# Data extracts

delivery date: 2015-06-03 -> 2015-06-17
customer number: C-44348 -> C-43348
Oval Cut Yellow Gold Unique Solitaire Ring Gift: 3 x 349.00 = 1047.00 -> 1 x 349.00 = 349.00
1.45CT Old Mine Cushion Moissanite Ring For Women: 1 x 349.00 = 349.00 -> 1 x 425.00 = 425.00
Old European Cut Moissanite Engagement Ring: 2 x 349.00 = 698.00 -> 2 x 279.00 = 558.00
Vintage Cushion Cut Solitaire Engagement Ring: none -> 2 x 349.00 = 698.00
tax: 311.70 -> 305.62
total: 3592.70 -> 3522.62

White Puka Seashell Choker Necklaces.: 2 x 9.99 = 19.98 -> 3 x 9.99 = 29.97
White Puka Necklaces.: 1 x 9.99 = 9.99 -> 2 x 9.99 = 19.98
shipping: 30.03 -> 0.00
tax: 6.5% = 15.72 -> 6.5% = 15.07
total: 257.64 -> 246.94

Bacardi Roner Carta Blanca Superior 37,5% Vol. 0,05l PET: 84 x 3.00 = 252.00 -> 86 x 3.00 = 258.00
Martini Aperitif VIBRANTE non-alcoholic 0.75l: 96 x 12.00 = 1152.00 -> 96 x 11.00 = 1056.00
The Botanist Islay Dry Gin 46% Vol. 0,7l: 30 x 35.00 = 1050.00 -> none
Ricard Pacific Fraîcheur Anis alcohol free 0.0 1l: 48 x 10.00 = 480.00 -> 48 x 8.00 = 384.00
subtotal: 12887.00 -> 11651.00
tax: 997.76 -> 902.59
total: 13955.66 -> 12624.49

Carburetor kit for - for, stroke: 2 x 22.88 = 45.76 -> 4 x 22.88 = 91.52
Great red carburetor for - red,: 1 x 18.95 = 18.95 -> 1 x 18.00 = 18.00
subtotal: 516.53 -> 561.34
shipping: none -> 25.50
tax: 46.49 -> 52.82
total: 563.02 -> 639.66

# Task
Wherever a line in the data above holds the word "Cushion", copy that line.

# Exercise answer
1.45CT Old Mine Cushion Moissanite Ring For Women: 1 x 349.00 = 349.00 -> 1 x 425.00 = 425.00
Vintage Cushion Cut Solitaire Engagement Ring: none -> 2 x 349.00 = 698.00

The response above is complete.